Im Jahr darauf stand Esther Kinsky in einem weltentlegenen ungarischen Dorf im Banat vor einem kleinen Haus, das sie fragte, ob sie nicht einziehen wolle. Anders konnte sie sich auch später die leicht aberwitzige Tatsache nicht erklären, dass sie 1300 Kilometer entfernt von Berlin ein Haus kaufte. Martin Chalmers und Esther Kinsky waren sich bald einig, was hier zu tun war. Sie würden gemeinsam übersetzen und eigene Bücher schreiben und abends würden sie ins Kino gehen, und zwar in ihr eigenes.

Sie liebten dieselben Filme, etwa die des Ungarn Bela Tarr. Es waren Werke, die genau wie die Geschichte streng genommen keinen Anfang haben und auch keine Ende. Das machte sie Chalmers vertrauenswürdig. Es kam darauf an, Battonya, das kleine Dorf kurz vorm Weltende, an die Avantgarde des Weltkinos anzuschließen. Der ungarische Filmverleih erkannte sofort die Größe seiner Aufgabe und doch mussten die Cineasten aufgeben, bevor sie all ihre Lieblingsfilme im eigenen Kino gesehen hatten. Die 4000-Watt-Projektorlampe war zu teuer. So scheitern die mutigsten Träume am Ende an der Stromrechnung.

Auch das Leben des Menschen ist ein mutiger Traum, und Martin Chalmers hatte nicht vor, sich darin stören zu lassen. Schon gar nicht von Missempfindungen seines Körpers. Vor zweieinhalb Jahren konnte ihn nur eine Notoperation retten.
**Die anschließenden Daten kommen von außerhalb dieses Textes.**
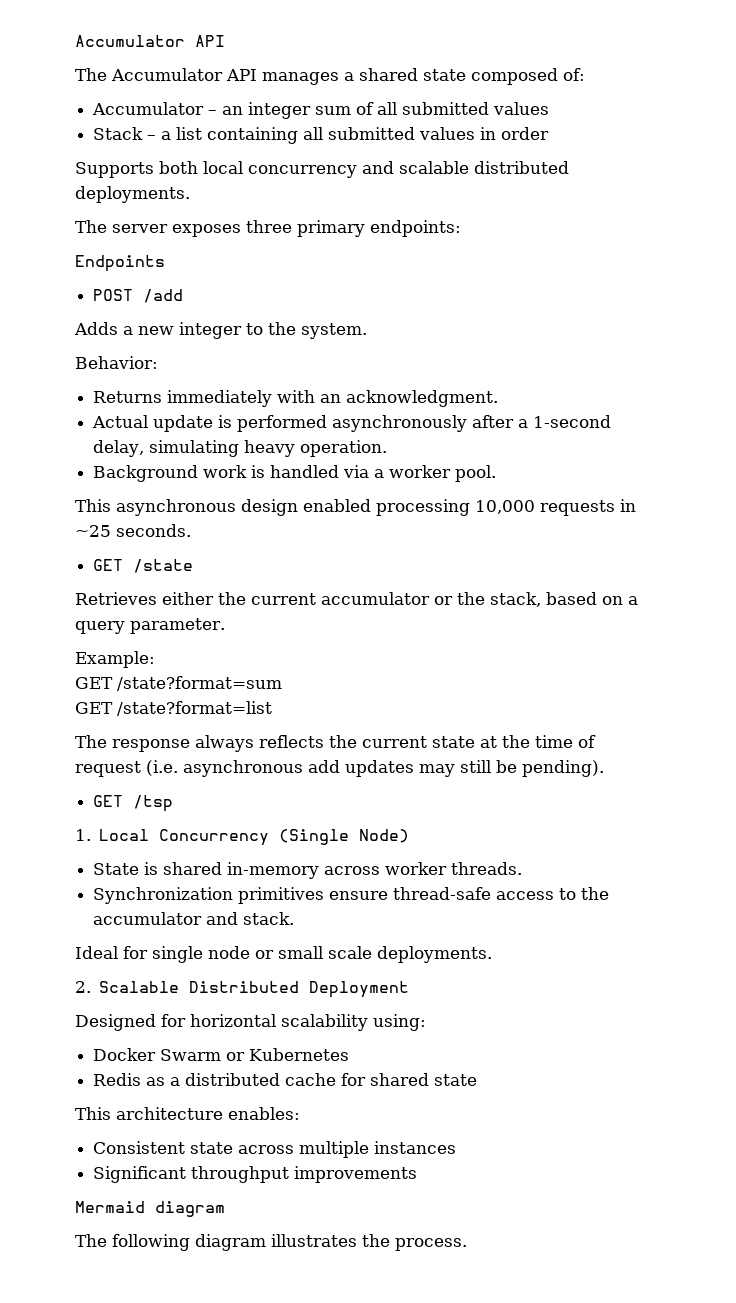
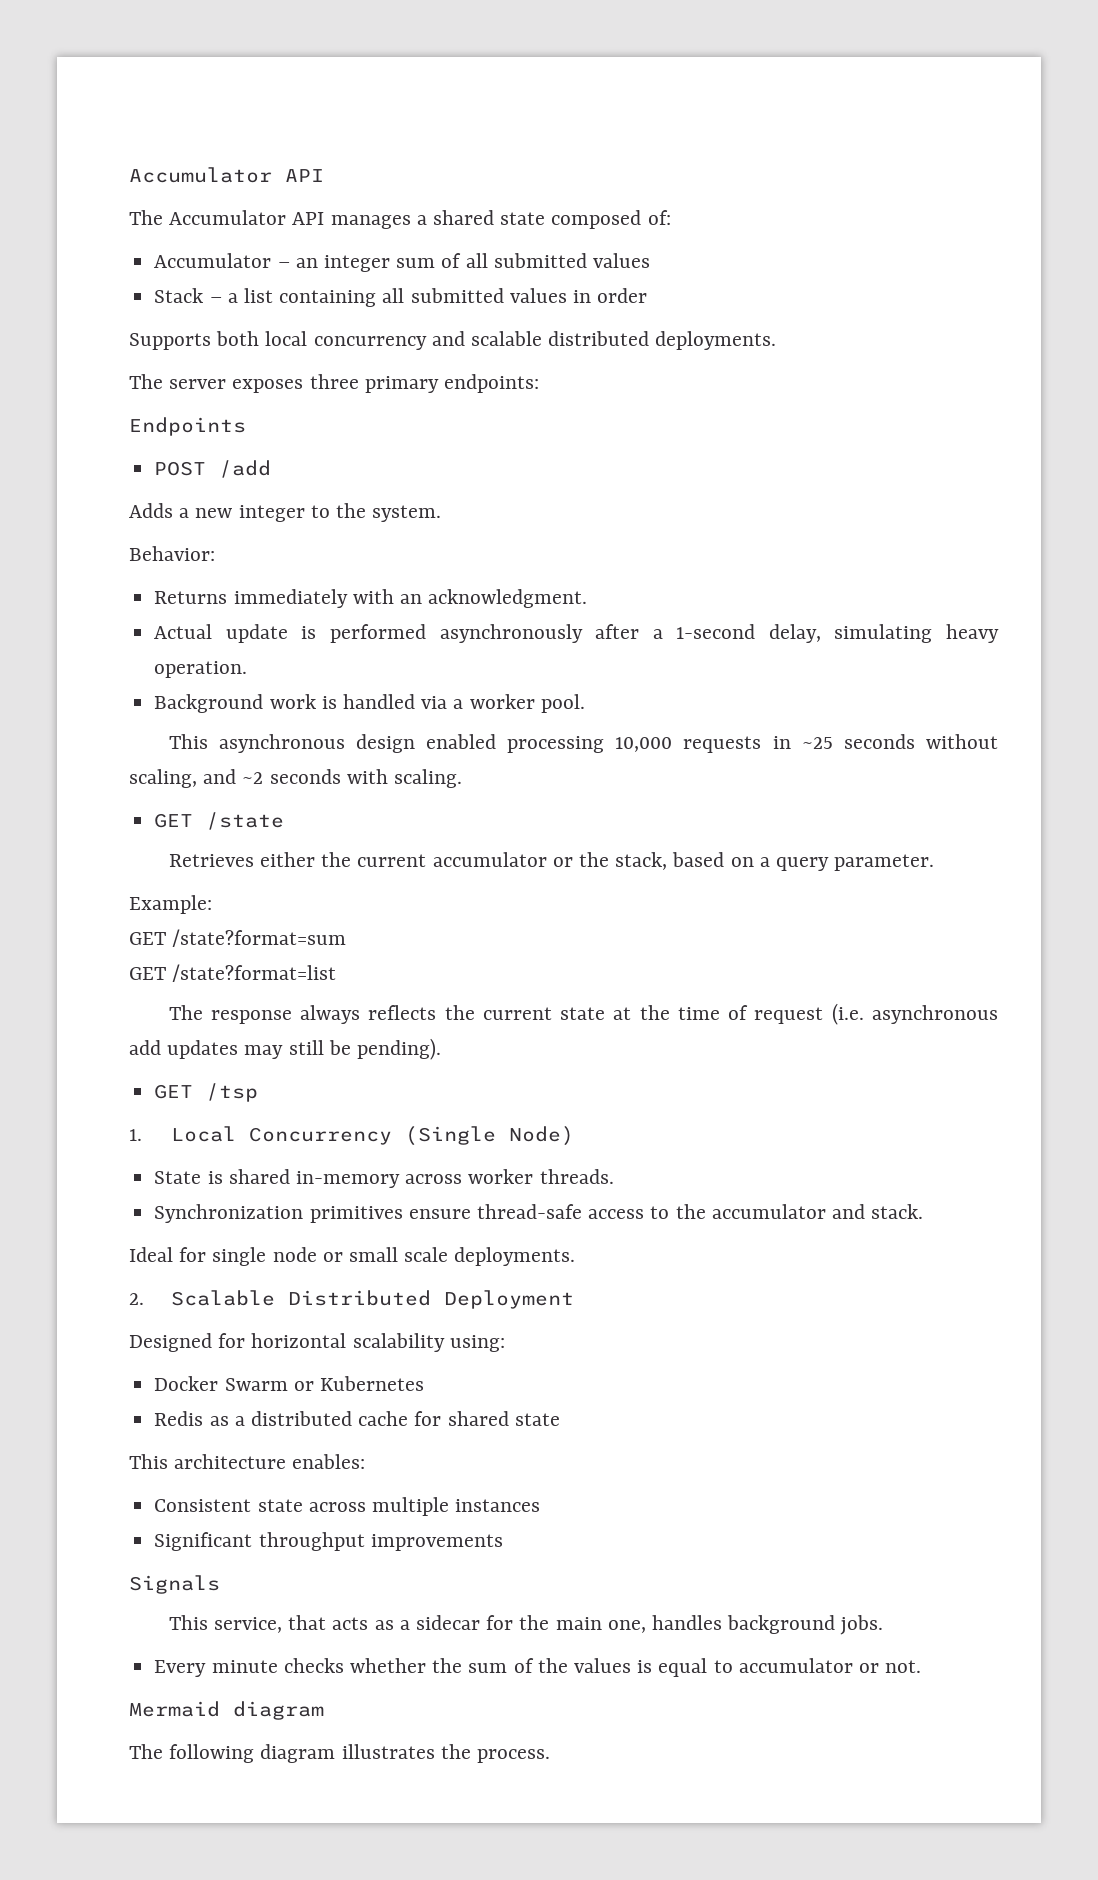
- This asynchronous design enabled processing 10,000 requests in ~25 seconds.
+ This asynchronous design enabled processing 10,000 requests in ~25 seconds without scaling, and ~2 seconds with scaling.
+ Signals
+ This service, that acts as a sidecar for the main one, handles background jobs.
+ Every minute checks whether the sum of the values is equal to accumulator or not.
Der Krebs hatte gestreut. Ein ungarischer Neurochirurg, Virtuose seines Fachs, setzte ihm einen Halswirbel aus Titan ein. Der gab Martin Chalmers eine neue Frist. Sie reisten viel. In dem Masuren hatte der Enkel längst nachgesehen, ob seine Großmutter recht hatte mit dem, was sie über deren Wälder gesagt hatte.

Eine Anthologie literarischer Texte über Berlin wollte er noch herausgeben. Und mit seiner Frau gemeinsam ein Buch über die Krim schreiben, in Battonya.

Er hat es nicht mehr geschafft. Martin Chalmers übersetzte 2011 den ersten Roman seiner Frau, „Sommerfrische“, eine Battonya-Geschichte. Das Krim-Buch muss Esther Kinsky nun allein zu Ende schreiben, für sie beide. Das Berlinale-Programm dieses Jahres hat sie ihm aufs Grab gelegt.